Quei libici deportati nel 1911

Domani alle Tremiti una delegazione libica per ricordare il dramma

Domani una delegazione libica visiterà l’arcipelago Diomedeo per commemorare la deportazione del 1911.

Quando nel 1911 il liberale Giolitti scatenò una guerra coloniale contro la Turchia che dominava la Libia, un contrattacco arabo-turco sorprese i bersaglieri italiani, uccidendone 500. La repressione militare fu immediata e spietata: oltre 2.000 arabi furono fucilati o impiccati e cinque mila deportati in Italia e confinati nelle isole di Ustica, Ponza, Favignana e Tremiti. Nell’arcipelago delle Diomedee ne giunsero oltre 1.300. Dopo poco più di sette mesi, a giugno del 1912, ne erano morti 437, un terzo di quelli arrivati. La causa? Stenti e malattie quali il tifo e il colera.

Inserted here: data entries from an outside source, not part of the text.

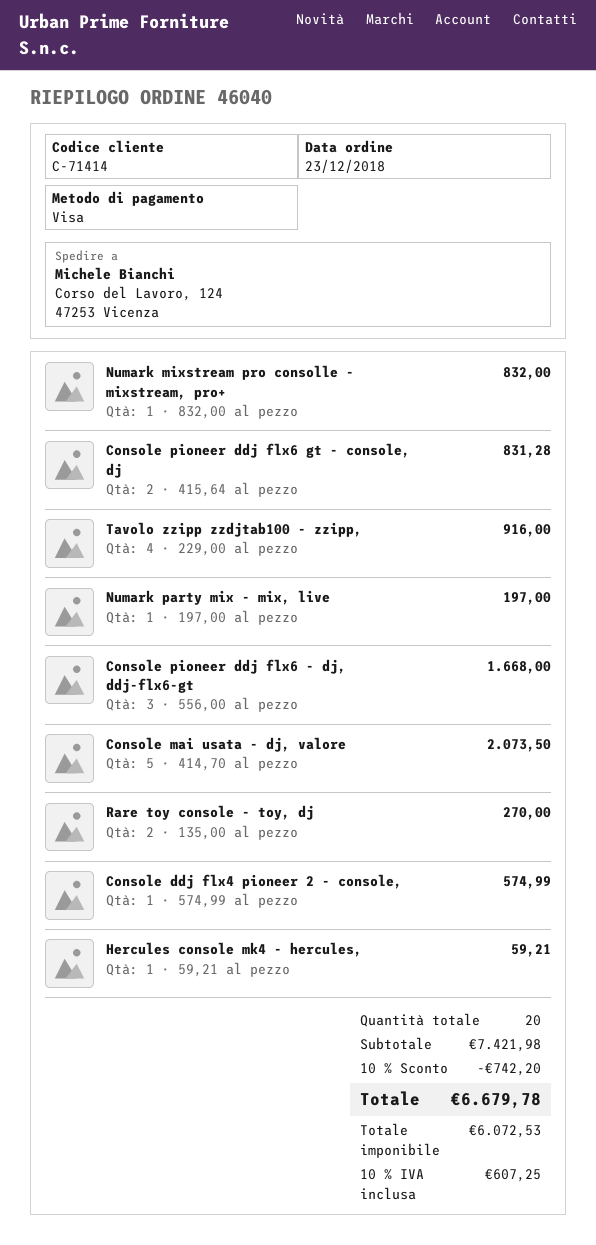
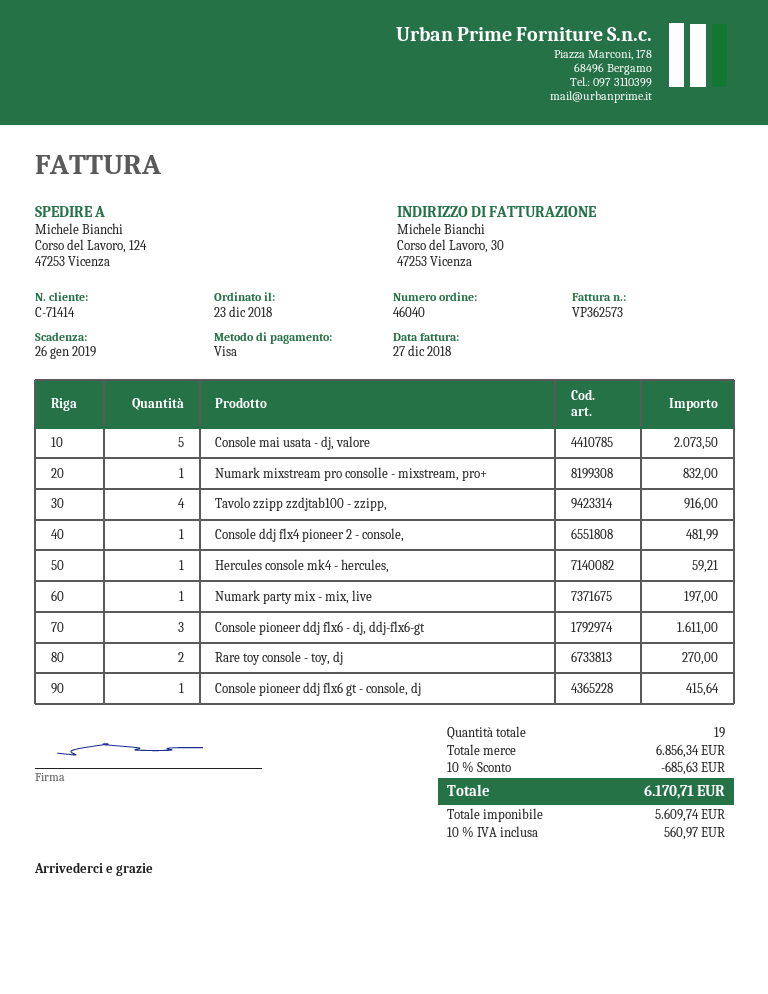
Console pioneer ddj flx6 gt - console, dj: 2 for 831.28 -> 1 for 415.64
Console pioneer ddj flx6 - dj, ddj-flx6-gt: 3 for 1668.00 -> 3 for 1611.00
Console ddj flx4 pioneer 2 - console,: 1 for 574.99 -> 1 for 481.99
total quantity: 20 -> 19
subtotal: 7421.98 -> 6856.34
discount: 10% = 742.20 -> 10% = 685.63
net: 6072.53 -> 5609.74
tax: 10% = 607.25 -> 10% = 560.97
total: 6679.78 -> 6170.71

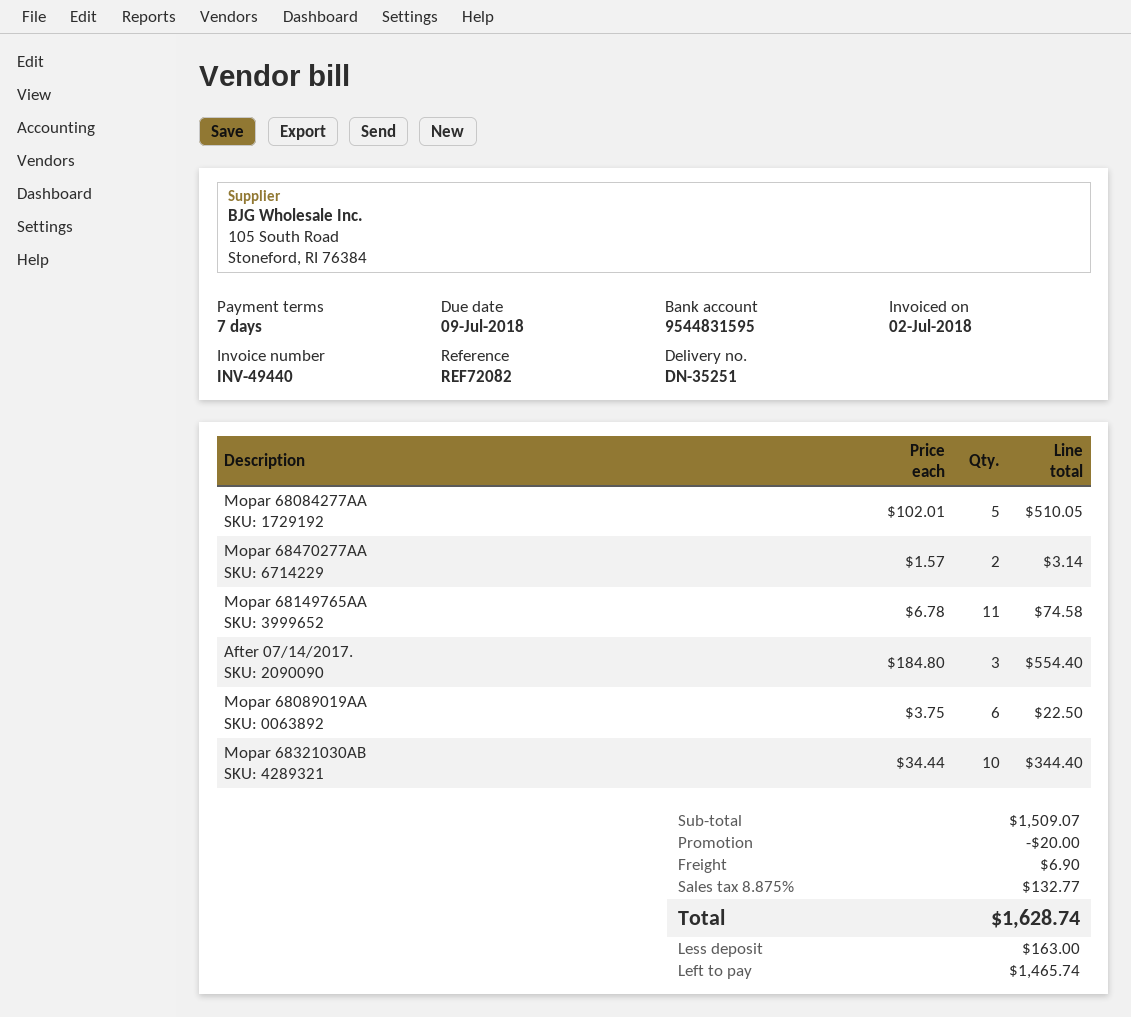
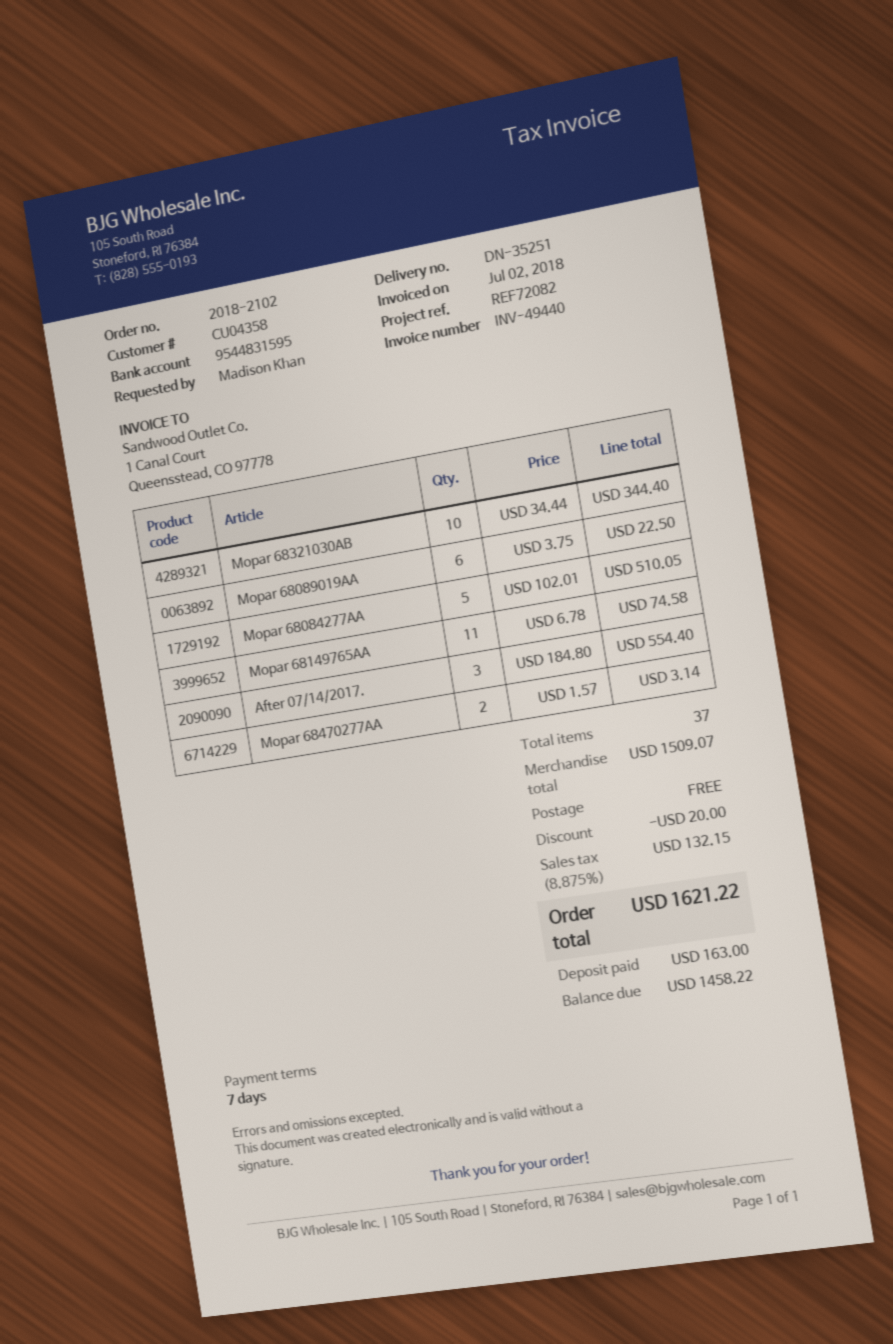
shipping: 6.90 -> 0.00
tax: 8.875% = 132.77 -> 8.875% = 132.15
total: 1628.74 -> 1621.22
balance: 1465.74 -> 1458.22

La deportazione scattò il 26 ottobre 1911. Alle Tremiti arrivarono libici catturati nell’area di Tripoli. Erano mendicanti, ricchi proprietari, contadini, lavoratori, mercanti, fruttivendoli. Ma anche bambini, donne ed anziani. Tutti accusati di cospirare con il nemico. Dopo tre giorni di navigazione, durante la quale si contarono i primi morti, presso l’arcipelago Diomedeo arrivò la prima nave con 600 deportati a bordo. Non fu la prima nè l’unica, di nave. Alla fine, il totale dei libici sbarcati oscillò tra 1.366 e 1.391, secondo i rapporti redatti dai delegati della Pubblica Sicurezza di allora.

A distanza di ben 95 anni, proprio giovedì 26 ottobre 2006, quei 437 libici morti durante i sette mesi di deportazione al largo del mare Adriatico e di fronte al promontorio del Gargano, saranno ricordati da una delegazione proveniente dal loro paese.
Il programma prevede una breve cerimonia davanti al mausoleo libico eretto due anni presso l’Isola di San Nicola. Il sindaco delle Isole Tremiti Peppino Calabrese, che ha fortemente voluto il sepolcro monumentale, è pronto ad accogliere la numerosa delegazione (sono più di cinquanta persone) inviata dal leader Gheddafi.

Lo sbarco della folta rappresentanza africana, rientra nel quadro delle commemorazioni che il popolo libico, ogni anno osserva, presso ognuna delle isole italiane, che furono teatro delle deportazioni di inizio secolo. ´Lo fanno per tenere vivo il ricordo, seppure dolorosoª ammette Calabrese, che non ha mai nascosto i suoi sentimenti di amicizia per il popolo libico. Per la cronaca si ricorda la provocazione di qualche lustro fa, quando, per protestare contro Roma, si disse pronto a farsi annettere alla Libia.

La deportazione di libici in Italia nelle isole Tremiti rappresenta, forse, una delle pagine più vergognose della storia colonialista italiana. Il mausoleo libico sorge di fronte al vecchio cimitero dell’isola di San Nicola ed è circondato da una folta vegetazione che ´quando spira il vento, ondeggia, emettendo un suono, che è simile ad un’antica nenia africanaª, rivela Calabrese.